Twenty years ago, while still students at the University of Southern California, cinematographer Alice Brooks and director Jon M. Chu worked on his thesis short film, “When the Kids Are Away,” a musical honoring motherhood that premiered at the Tribeca Film Festival in 2003. That early partnership set the foundation for a creative affinity that has reached its greatest expression to date with “In the Heights,” Chu’s cinematic adaptation of the Latino-centered, Broadway hit penned by storytelling prodigies Lin-Manuel Miranda and Quiara Alagría Hudes.
Featuring 30 dancers and filmed in South Pasadena, California, “When the Kids Are Away” required Brooks to use a crane and shut down a street for the first time in her career. Now, two decades later, “In the Heights” showcases scenes with up to 300 dancers; instead of trees in SoCal, the George Washington Bridge frames the NYC spectacle.
Brooks and Chu honed their collaboration with other musically themed projects, most notably the feature “Jem and the Holograms” and the reality TV series “The Legion of Extraordinary Dancers.” Both of those credits also included choreographer Christopher Scott, the man behind the dance moves in the “In the Heights” film.
“We still are doing the exact same thing we did on that short film at USC,” Brooks told IndieWire in a recent interview. “That’s the way I felt about ‘In the Heights.’ It is a much bigger beast than anything I’ve ever worked on before, but the collaboration is all the same.”

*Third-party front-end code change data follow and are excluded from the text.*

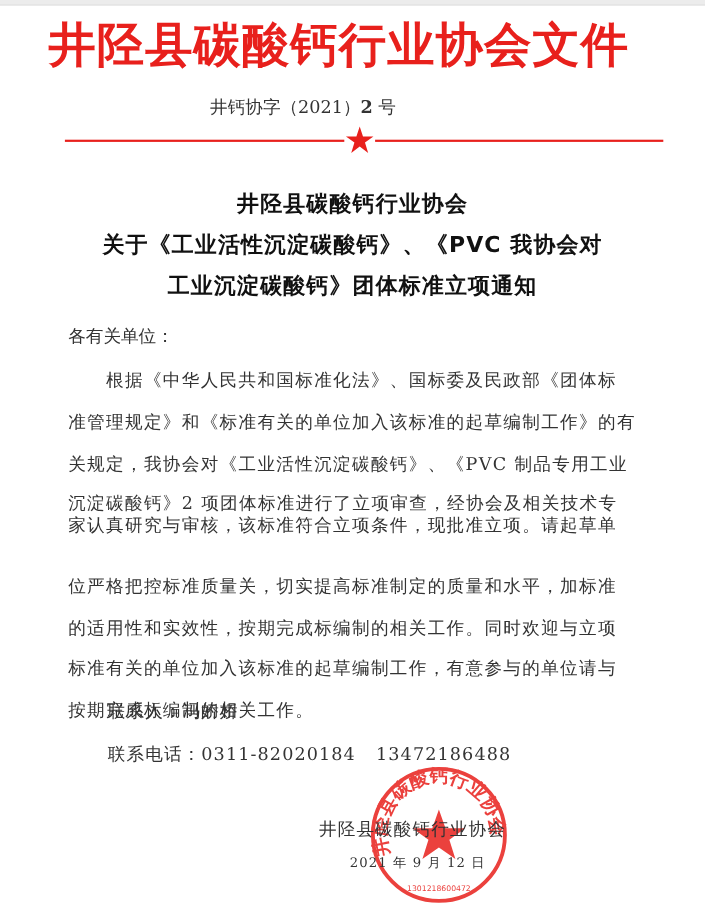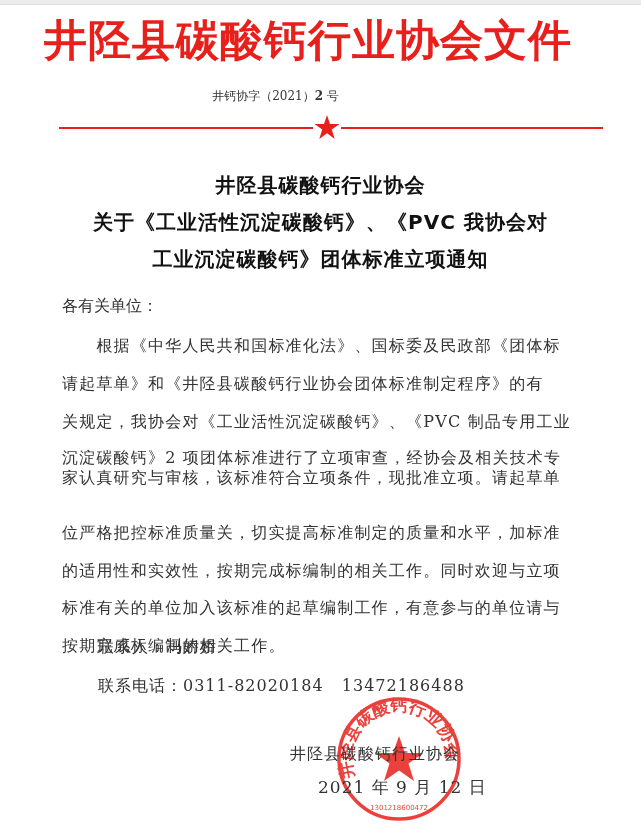"井钙协字（2021）2 号" .doc-number { font-size: 12px -> 16px }
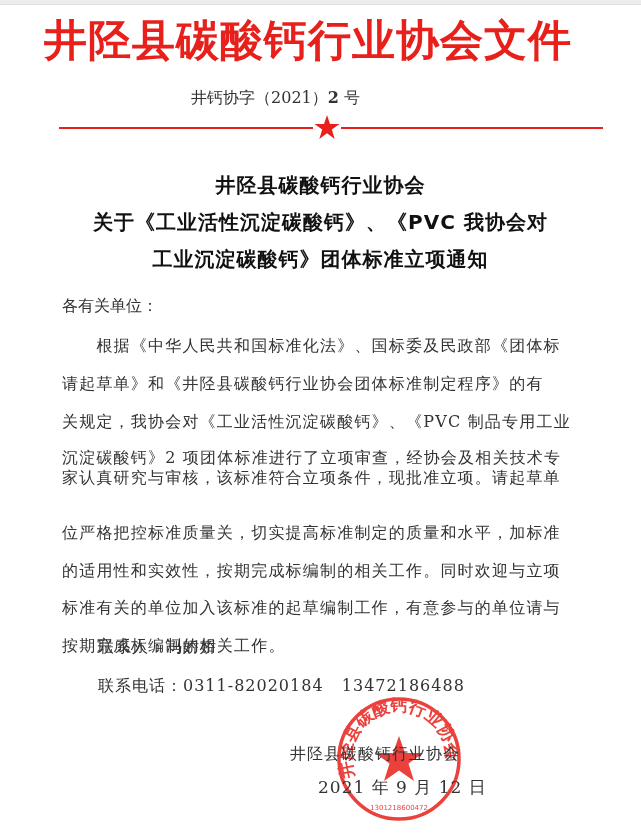"请起草单》和《井陉县碳酸钙行业协会团体标准制定程序》的有" div.body-line { text: 请起草单》和《井陉县碳酸钙行业协会团体标准制定程序 -> 准管理规定》和《标准有关的单位加入该标准的起草编制工作 }
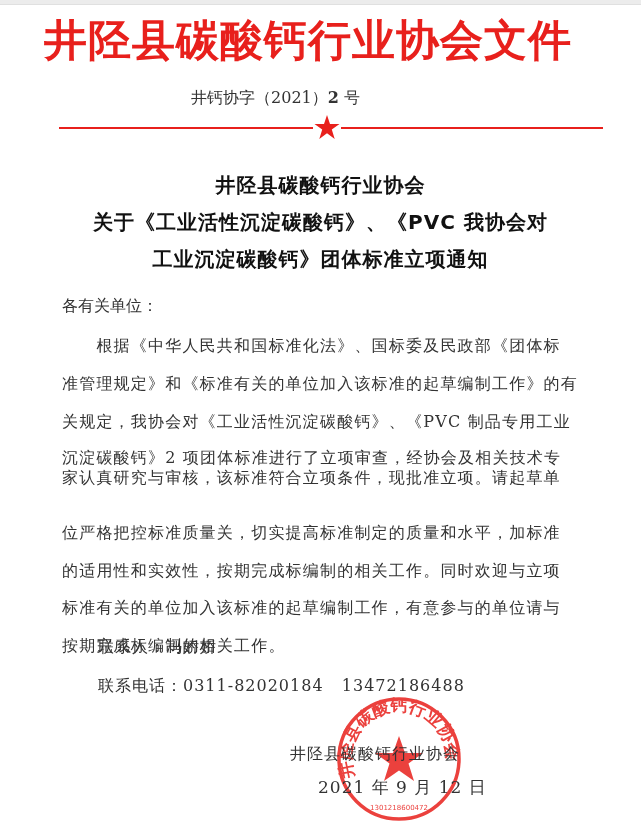"2021 年 9 月 12" .date { font-size: 17px -> 12px }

As soon as she heard Chu was attached to “In the Heights” (and before she was offered a job on it), Brooks preemptively started compiling ideas for the visualization of the story. “I didn’t have a script. All I knew was the music,” she said. “I started pulling all those images for almost three years. And so when Jon did eventually ask me to shoot the movie, I had lots of references.”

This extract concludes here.